Environment Samplers

When a simulator (environment) is available, InputReader - are used to collect and return experiences from the envs. For more details on InputReader used for offline RL (e.g. reading files of pre-recorded data), see the offline RL API reference here.

The base sampler API (SamplerInput) is defined as follows:

Base Sampler class (ray.rllib.evaluation.sampler.SamplerInput)

class ray.rllib.evaluation.sampler.SamplerInput[source]

Reads input experiences from an existing sampler.

next() Union[SampleBatch, MultiAgentBatch][source]

Returns the next batch of read experiences.

Returns

The experience read (SampleBatch or MultiAgentBatch).

abstract get_data() Union[SampleBatch, MultiAgentBatch][source]

Called by self.next() to return the next batch of data.

Override this in child classes.

Returns

The next batch of data.

abstract get_metrics() List[ray.rllib.evaluation.metrics.RolloutMetrics][source]

Returns list of episode metrics since the last call to this method.

The list will contain one RolloutMetrics object per completed episode.

Returns

List of RolloutMetrics objects, one per completed episode since the last call to this method.

abstract get_extra_batches() List[Union[SampleBatch, MultiAgentBatch]][source]

Returns list of extra batches since the last call to this method.

The list will contain all SampleBatches or MultiAgentBatches that the user has provided thus-far. Users can add these “extra batches” to an episode by calling the episode’s add_extra_batch([SampleBatchType]) method. This can be done from inside an overridden Policy.compute_actions_from_input_dict(…, episodes) or from a custom callback’s on_episode_[start|step|end]() methods.

Returns

List of SamplesBatches or MultiAgentBatches provided thus-far by the user since the last call to this method.

SyncSampler (ray.rllib.evaluation.sampler.SyncSampler)

The synchronous sampler starts stepping through and collecting samples from an environment only when its next() method is called.

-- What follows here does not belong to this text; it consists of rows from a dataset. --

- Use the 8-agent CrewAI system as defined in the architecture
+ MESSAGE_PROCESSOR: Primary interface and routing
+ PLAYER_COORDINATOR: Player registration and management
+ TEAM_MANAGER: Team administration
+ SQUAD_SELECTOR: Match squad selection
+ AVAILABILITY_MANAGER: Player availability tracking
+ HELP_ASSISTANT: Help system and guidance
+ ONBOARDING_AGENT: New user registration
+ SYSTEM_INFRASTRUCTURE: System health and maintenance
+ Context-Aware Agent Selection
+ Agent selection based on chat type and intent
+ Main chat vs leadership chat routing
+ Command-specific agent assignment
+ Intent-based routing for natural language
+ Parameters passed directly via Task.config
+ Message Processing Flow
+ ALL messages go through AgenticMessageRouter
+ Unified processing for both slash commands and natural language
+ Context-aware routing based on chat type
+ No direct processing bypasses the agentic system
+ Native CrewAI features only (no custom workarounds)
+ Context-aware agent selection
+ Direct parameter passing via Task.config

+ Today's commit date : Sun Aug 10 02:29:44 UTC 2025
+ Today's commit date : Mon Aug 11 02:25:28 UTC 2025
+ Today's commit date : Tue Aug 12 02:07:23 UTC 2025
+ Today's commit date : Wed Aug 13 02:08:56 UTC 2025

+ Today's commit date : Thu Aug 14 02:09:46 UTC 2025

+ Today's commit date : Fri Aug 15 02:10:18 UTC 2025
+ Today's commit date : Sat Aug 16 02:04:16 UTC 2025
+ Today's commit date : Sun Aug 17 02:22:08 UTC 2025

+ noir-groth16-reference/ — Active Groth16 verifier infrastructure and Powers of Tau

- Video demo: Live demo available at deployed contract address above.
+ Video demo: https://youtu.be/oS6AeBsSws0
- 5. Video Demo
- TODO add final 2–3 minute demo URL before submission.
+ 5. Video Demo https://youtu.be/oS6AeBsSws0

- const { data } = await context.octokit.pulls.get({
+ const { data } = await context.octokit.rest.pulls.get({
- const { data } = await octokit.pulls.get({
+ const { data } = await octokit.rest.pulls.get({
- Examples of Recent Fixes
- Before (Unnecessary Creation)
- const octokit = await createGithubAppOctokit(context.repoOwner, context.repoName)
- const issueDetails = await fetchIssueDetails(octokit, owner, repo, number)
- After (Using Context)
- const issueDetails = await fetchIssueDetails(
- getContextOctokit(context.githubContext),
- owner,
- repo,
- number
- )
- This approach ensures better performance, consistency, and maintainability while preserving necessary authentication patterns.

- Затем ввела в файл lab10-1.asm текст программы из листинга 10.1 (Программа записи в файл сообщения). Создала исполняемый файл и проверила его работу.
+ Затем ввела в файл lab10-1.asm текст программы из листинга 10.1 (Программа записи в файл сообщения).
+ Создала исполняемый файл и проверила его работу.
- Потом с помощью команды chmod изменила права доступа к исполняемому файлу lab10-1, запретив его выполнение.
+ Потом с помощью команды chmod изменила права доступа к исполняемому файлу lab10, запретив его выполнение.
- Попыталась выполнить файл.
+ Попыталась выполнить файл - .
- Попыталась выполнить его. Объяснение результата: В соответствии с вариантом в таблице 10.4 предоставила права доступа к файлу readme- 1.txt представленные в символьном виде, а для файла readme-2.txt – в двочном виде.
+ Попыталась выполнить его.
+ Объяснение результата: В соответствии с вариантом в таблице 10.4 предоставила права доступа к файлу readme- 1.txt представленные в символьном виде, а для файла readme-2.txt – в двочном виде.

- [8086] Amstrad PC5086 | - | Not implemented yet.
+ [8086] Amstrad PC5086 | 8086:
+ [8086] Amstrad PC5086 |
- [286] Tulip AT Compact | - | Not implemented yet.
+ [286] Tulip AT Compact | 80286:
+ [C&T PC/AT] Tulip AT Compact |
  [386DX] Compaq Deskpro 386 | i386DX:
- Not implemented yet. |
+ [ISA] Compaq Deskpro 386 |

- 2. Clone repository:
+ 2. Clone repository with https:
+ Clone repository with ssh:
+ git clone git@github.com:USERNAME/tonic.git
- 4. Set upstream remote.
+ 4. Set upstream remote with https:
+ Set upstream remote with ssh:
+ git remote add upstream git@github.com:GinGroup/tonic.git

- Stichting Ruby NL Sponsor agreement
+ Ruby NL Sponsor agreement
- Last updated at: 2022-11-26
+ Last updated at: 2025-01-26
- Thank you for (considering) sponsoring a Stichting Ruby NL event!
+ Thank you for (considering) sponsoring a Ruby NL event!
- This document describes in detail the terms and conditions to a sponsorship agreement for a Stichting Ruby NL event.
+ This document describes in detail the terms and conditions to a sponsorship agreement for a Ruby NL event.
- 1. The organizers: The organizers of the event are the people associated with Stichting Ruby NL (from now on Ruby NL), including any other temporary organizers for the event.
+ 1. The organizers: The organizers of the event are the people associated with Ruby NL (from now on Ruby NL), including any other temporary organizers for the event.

Calling this method blocks until a SampleBatch has been built and is returned.

class ray.rllib.evaluation.sampler.SyncSampler(*, worker: RolloutWorker, env: ray.rllib.env.base_env.BaseEnv, clip_rewards: Union[bool, float], rollout_fragment_length: int, count_steps_by: str = 'env_steps', callbacks: DefaultCallbacks, horizon: int = None, multiple_episodes_in_batch: bool = False, normalize_actions: bool = True, clip_actions: bool = False, soft_horizon: bool = False, no_done_at_end: bool = False, observation_fn: Optional[ObservationFunction] = None, sample_collector_class: Optional[Type[ray.rllib.evaluation.collectors.sample_collector.SampleCollector]] = None, render: bool = False, policies=None, policy_mapping_fn=None, preprocessors=None, obs_filters=None, tf_sess=None)[source]

Sync SamplerInput that collects experiences when get_data() is called.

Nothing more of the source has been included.